The Pen

SBC Pastor Endorses Theology of The Shack, Compares It To Calvinism

The SBC pastor closes his blog entry endorsement with this statement:

“Both Al Mohler and Paul Young believe the same thing about God’s unconditional love and Christ’s effectual death. They just disagree for whom it was intended. So go and enjoy the Shack. It is not heresy.”

Consider now a distinctly different comment from another pastor.

“If the leadership of your church does not vocally, openly, and staunchly oppose the theology presented by “The Shack,” you need to find a new church. It is really that simple. If they cannot spot the heresy in this book, they are not qualified to protect the flock from false doctrine – not in the least.
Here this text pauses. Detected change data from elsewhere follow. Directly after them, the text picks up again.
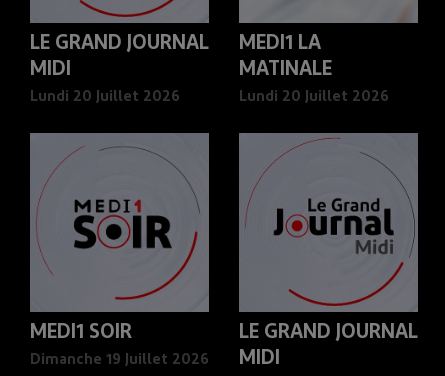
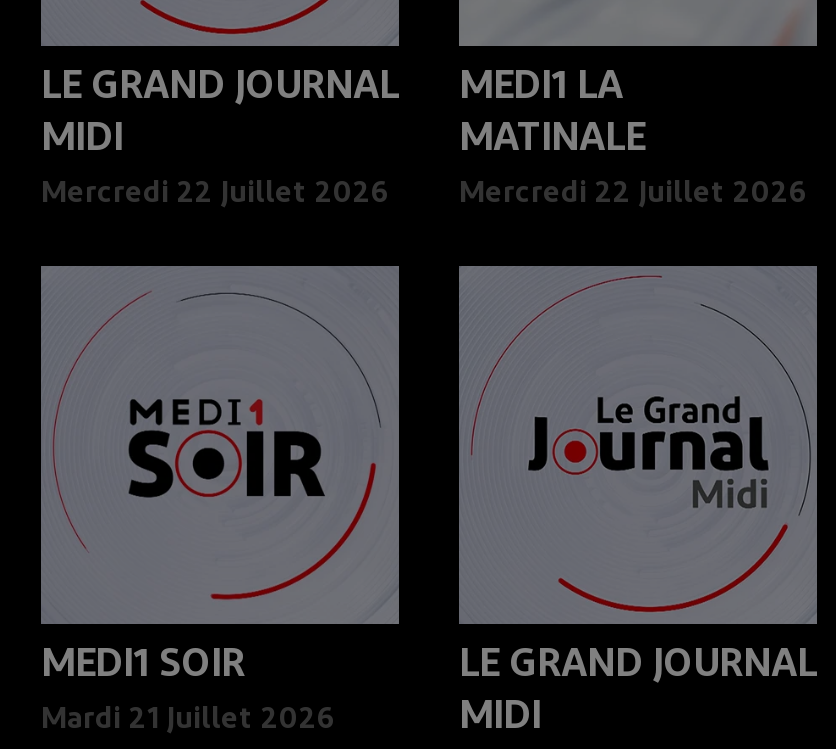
- Lundi 20 Juillet 2026
+ Mercredi 22 Juillet 2026

- Lundi 20 Juillet 2026
+ Mercredi 22 Juillet 2026

- Dimanche 19 Juillet 2026
+ Mardi 21 Juillet 2026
They are not shepherds; they are hirelings who are more than willing to open the gate and let the wolves come in and ravage the flock.   Don’t walk, RUN from that place!”

In light of these two opposing pastoral recommendations, if you were to find yourself standing at the proverbial fork in the road of faith, with each pastor standing on his own path, beckoning you to follow, which would you choose? If you are a Bible-centered, Bible-informed, genuinely regenerate believer, to err on the side of orthodox caution and Berean discernment seems not only the proper thing to do, but also the one most likely to keep you on the tough-to-trod, narrow path. To take the more heavily trod path – in this case, meaning to follow the multitudes who extol the power, grandeur, and emotions-evoking power of The Shack – would necessarily imply taking the wider, easier path, skipping gleefully along with the glowing, celebrity-laden endorsements that make it just sooo appealing.   (Deception, mind you, just like sin, is always appealing.)

SBC Pastor Wade Burleson

The opening, encouraging quote comes from Wade Burleson, lead pastor of Emmanuel Enid, a Southern Baptist church located in Enid, Oklahoma. Burleson, a former IMB trustee (he resigned in 2009 over Board charges that he violated non-disclosure, code of conduct protocols by publishing on his blog some details of the non-transparent proceedings of the Board, according to Baptist Press), penned his endorsement of The Shack (multiple entries, actually, laud the work of author William Paul Young) on Istoria Ministries Blog.  (Burleson’s endorsement of

(Burleson’s endorsement of The Shack should, perhaps, be considered in light of his Feb. 16, 2017 entry in which he also promotes a Jesus Culture video.  Jesus Culture is the flagship music group from the thoroughly heretical Bethel Church, FYI.  This speaks volumes, of course, to this pastor’s woeful capacity for exercising Biblical discernment.)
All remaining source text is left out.